● **ASSIGNED TASK**
Copy exactly the stretch of data below from the line with "[100,206,399,226] 先依照Level1A T0設置使用的編號" through the line with "(513, 255) // -> (566, 207) none", including both of those lines.
------------------------------------------------
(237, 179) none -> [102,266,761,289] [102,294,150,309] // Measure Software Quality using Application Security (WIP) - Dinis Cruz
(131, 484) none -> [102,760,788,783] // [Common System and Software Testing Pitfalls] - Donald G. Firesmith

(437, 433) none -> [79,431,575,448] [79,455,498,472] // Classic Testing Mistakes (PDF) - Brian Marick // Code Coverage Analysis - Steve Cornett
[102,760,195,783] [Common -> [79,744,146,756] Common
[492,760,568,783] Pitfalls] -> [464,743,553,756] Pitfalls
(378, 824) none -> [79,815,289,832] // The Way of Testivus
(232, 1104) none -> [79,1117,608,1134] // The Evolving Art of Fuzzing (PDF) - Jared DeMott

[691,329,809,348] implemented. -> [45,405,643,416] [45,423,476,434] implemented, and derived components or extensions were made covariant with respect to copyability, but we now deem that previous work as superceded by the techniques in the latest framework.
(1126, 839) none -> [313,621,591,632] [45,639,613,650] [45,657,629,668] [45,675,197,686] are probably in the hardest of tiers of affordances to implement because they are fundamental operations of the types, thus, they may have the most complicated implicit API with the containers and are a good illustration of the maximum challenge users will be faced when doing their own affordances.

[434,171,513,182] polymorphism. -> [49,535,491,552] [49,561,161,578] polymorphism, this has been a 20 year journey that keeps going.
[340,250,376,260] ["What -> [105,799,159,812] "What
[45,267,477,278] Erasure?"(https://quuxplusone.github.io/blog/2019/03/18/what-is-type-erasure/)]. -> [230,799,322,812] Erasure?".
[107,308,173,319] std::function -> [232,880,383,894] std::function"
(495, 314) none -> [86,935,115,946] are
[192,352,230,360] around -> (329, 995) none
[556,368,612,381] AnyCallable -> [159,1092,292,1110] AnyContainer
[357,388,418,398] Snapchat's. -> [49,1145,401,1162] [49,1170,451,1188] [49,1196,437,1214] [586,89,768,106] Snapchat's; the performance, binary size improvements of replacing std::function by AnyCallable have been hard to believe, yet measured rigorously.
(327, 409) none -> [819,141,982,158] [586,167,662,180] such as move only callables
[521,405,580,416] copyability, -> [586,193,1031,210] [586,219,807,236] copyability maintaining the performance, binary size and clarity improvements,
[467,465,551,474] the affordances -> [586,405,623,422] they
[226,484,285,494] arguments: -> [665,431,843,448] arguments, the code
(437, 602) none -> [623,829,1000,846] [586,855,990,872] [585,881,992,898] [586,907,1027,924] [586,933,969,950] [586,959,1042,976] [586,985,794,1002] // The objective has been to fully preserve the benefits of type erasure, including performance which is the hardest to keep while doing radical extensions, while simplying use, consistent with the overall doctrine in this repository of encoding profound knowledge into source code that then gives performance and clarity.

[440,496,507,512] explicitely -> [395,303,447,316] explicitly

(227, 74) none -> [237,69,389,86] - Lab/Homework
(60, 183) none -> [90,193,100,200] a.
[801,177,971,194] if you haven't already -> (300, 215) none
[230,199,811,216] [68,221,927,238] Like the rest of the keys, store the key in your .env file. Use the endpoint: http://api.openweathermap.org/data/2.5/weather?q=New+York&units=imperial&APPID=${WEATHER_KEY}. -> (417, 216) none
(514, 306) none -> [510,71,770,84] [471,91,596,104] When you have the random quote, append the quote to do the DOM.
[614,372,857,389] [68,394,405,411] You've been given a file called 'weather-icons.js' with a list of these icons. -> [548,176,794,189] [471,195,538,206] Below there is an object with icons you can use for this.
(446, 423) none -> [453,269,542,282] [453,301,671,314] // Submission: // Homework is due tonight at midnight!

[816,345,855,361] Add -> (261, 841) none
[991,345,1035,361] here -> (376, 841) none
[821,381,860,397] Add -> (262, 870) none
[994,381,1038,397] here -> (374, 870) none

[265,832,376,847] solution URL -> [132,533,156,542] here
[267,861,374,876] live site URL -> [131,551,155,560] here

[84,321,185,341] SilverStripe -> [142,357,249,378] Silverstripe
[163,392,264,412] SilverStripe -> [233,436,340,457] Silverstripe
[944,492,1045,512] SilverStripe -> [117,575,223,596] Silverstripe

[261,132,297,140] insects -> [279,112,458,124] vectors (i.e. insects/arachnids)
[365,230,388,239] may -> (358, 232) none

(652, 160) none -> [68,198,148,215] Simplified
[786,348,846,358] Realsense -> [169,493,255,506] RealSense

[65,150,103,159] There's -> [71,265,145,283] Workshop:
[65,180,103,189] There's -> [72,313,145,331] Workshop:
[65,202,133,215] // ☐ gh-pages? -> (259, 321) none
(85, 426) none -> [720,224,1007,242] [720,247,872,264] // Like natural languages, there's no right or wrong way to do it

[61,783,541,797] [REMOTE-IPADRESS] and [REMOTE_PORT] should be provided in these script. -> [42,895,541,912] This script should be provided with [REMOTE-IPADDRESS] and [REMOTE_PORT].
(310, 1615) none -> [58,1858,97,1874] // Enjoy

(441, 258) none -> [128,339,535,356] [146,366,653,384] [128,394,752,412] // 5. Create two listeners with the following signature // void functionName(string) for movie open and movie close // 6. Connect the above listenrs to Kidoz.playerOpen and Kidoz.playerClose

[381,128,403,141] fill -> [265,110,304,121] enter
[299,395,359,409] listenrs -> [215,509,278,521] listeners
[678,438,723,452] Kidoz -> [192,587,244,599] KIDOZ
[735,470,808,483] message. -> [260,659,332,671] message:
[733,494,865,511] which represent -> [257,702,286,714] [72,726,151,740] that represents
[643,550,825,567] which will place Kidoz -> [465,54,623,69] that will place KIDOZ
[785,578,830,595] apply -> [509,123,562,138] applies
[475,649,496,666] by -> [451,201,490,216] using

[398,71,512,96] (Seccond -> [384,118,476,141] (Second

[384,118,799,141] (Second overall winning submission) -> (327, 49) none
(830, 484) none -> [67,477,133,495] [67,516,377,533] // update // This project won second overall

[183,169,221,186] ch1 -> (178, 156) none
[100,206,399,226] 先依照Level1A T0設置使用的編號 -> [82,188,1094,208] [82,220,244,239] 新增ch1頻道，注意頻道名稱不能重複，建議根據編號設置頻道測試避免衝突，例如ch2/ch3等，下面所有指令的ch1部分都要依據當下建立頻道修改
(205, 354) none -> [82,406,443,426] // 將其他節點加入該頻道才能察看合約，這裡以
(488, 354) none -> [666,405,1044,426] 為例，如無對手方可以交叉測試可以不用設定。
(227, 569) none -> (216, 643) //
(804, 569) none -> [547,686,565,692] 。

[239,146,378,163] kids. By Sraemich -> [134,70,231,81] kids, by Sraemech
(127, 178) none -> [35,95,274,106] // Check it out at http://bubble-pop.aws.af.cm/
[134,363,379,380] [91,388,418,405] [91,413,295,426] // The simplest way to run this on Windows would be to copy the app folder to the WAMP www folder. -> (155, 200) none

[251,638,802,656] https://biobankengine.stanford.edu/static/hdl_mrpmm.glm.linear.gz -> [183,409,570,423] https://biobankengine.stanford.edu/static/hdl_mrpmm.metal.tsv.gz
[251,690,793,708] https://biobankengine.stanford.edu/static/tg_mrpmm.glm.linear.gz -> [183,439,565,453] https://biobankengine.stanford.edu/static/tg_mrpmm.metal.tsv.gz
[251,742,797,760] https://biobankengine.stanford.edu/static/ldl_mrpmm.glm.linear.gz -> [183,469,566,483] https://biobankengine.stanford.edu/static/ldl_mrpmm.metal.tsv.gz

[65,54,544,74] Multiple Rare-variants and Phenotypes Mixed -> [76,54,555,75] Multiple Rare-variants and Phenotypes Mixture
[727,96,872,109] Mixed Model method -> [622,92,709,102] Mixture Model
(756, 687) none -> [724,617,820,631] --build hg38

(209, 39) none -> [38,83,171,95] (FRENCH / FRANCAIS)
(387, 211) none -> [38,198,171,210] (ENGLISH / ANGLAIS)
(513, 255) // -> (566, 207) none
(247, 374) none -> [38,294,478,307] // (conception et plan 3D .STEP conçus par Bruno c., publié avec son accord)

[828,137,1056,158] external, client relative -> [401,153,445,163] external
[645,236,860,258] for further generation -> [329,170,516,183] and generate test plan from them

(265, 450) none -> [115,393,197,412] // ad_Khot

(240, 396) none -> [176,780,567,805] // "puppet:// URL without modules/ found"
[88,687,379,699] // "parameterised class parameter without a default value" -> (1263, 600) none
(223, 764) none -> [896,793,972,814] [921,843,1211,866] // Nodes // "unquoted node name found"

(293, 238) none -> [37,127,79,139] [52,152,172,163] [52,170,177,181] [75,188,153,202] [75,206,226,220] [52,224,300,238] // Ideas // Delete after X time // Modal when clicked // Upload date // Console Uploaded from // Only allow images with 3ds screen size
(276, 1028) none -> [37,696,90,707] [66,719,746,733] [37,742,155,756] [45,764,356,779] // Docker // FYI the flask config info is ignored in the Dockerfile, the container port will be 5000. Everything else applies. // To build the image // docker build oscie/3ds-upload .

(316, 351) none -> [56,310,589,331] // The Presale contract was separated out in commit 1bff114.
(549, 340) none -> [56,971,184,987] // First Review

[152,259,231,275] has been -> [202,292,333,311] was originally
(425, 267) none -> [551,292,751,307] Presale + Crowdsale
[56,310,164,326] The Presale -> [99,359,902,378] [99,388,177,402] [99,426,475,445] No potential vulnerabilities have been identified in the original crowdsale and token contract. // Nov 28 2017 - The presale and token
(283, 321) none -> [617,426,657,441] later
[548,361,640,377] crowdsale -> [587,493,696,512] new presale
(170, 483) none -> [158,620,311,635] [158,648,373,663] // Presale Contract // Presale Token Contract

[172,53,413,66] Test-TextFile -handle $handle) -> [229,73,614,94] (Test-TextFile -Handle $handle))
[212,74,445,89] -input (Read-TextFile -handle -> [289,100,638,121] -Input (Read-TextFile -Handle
------------------------------------------------
● **EXERCISE RESULT**
[100,206,399,226] 先依照Level1A T0設置使用的編號 -> [82,188,1094,208] [82,220,244,239] 新增ch1頻道，注意頻道名稱不能重複，建議根據編號設置頻道測試避免衝突，例如ch2/ch3等，下面所有指令的ch1部分都要依據當下建立頻道修改
(205, 354) none -> [82,406,443,426] // 將其他節點加入該頻道才能察看合約，這裡以
(488, 354) none -> [666,405,1044,426] 為例，如無對手方可以交叉測試可以不用設定。
(227, 569) none -> (216, 643) //
(804, 569) none -> [547,686,565,692] 。

[239,146,378,163] kids. By Sraemich -> [134,70,231,81] kids, by Sraemech
(127, 178) none -> [35,95,274,106] // Check it out at http://bubble-pop.aws.af.cm/
[134,363,379,380] [91,388,418,405] [91,413,295,426] // The simplest way to run this on Windows would be to copy the app folder to the WAMP www folder. -> (155, 200) none

[251,638,802,656] https://biobankengine.stanford.edu/static/hdl_mrpmm.glm.linear.gz -> [183,409,570,423] https://biobankengine.stanford.edu/static/hdl_mrpmm.metal.tsv.gz
[251,690,793,708] https://biobankengine.stanford.edu/static/tg_mrpmm.glm.linear.gz -> [183,439,565,453] https://biobankengine.stanford.edu/static/tg_mrpmm.metal.tsv.gz
[251,742,797,760] https://biobankengine.stanford.edu/static/ldl_mrpmm.glm.linear.gz -> [183,469,566,483] https://biobankengine.stanford.edu/static/ldl_mrpmm.metal.tsv.gz

[65,54,544,74] Multiple Rare-variants and Phenotypes Mixed -> [76,54,555,75] Multiple Rare-variants and Phenotypes Mixture
[727,96,872,109] Mixed Model method -> [622,92,709,102] Mixture Model
(756, 687) none -> [724,617,820,631] --build hg38

(209, 39) none -> [38,83,171,95] (FRENCH / FRANCAIS)
(387, 211) none -> [38,198,171,210] (ENGLISH / ANGLAIS)
(513, 255) // -> (566, 207) none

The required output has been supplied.